Running regexes on memory-mapped files

Here are some benchmarks I ran to compare the speed of running a list of regexes on all the Markdown files in my Obsidian folder (210 when I wrote this). The benchmark compares running the regexes on memory-mapped files versus loading the file contents as a string and running the regexes on that string. I’m using hyperfine to run the benchmarks.

Considerations

When we memory-map a file, we work with bytes. Python can run regexes over those bytes too, but the pattern has to be .encode()‘ed for it to work.

Here’s a Python context manager to memory-map a file:

import mmap
from contextlib import contextmanager
from pathlib import Path


@contextmanager
def mmap_file(file: Path):
    with open(file, mode="r", encoding="utf-8") as f:
        with mmap.mmap(f.fileno(), length=0, access=mmap.ACCESS_READ) as mmap_obj:
            yield mmap_obj

Commented code

import mmap
import re
import sys
from contextlib import contextmanager
from pathlib import Path

# Contains 210 markdown files
OBSIDIAN_FOLDER = Path("<MY iCloud OBSIDIAN FOLDER")

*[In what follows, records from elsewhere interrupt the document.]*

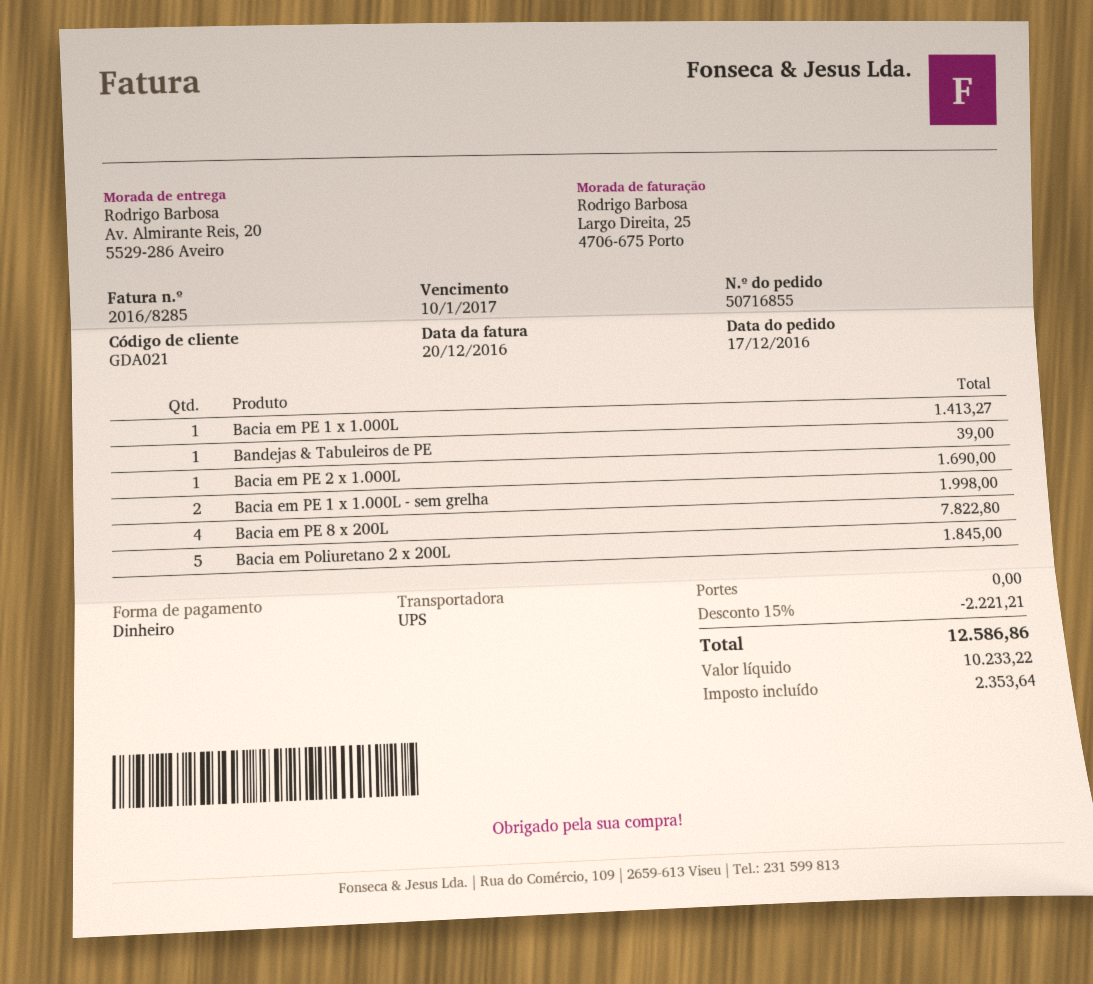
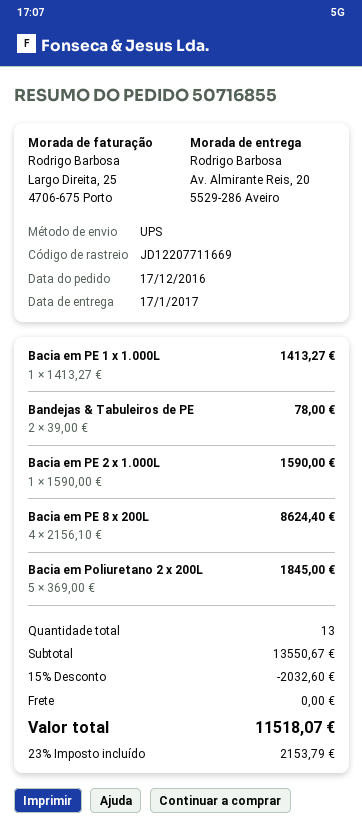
Bandejas & Tabuleiros de PE: 1 for 39.00 -> 2 for 78.00
Bacia em PE 2 x 1.000L: 1 for 1690.00 -> 1 for 1590.00
Bacia em PE 1 x 1.000L - sem grelha: 2 for 1998.00 -> none
Bacia em PE 8 x 200L: 4 for 7822.80 -> 4 for 8624.40
discount: 15% = 2221.21 -> 15% = 2032.60
tax: 2353.64 -> 2153.79
total: 12586.86 -> 11518.07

# A bunch of regex patterns
SLUG_PAT = re.compile(
    r"""
    slug:              # word `slug:`
    \s+                # one or more spaces
    ([a-zA-Z0-9\-\_]+) # CAPTURE. Any alphanumeric characters and `-`
    \n                 # newline
    """.encode(),
    re.VERBOSE,
)

WIKILINK_MEDIA_PAT = re.compile(
    r"""
    \!               # Exclamation mark
    \[\[             # Double open square brackets
    ([\w\_\s\-\.]+)  # CAPTURE. Filename: alphanumeric characters, spaces, underscores, hyphens, dots
    \]\]             # double closing square brackets
    """.encode(),
    re.VERBOSE,
)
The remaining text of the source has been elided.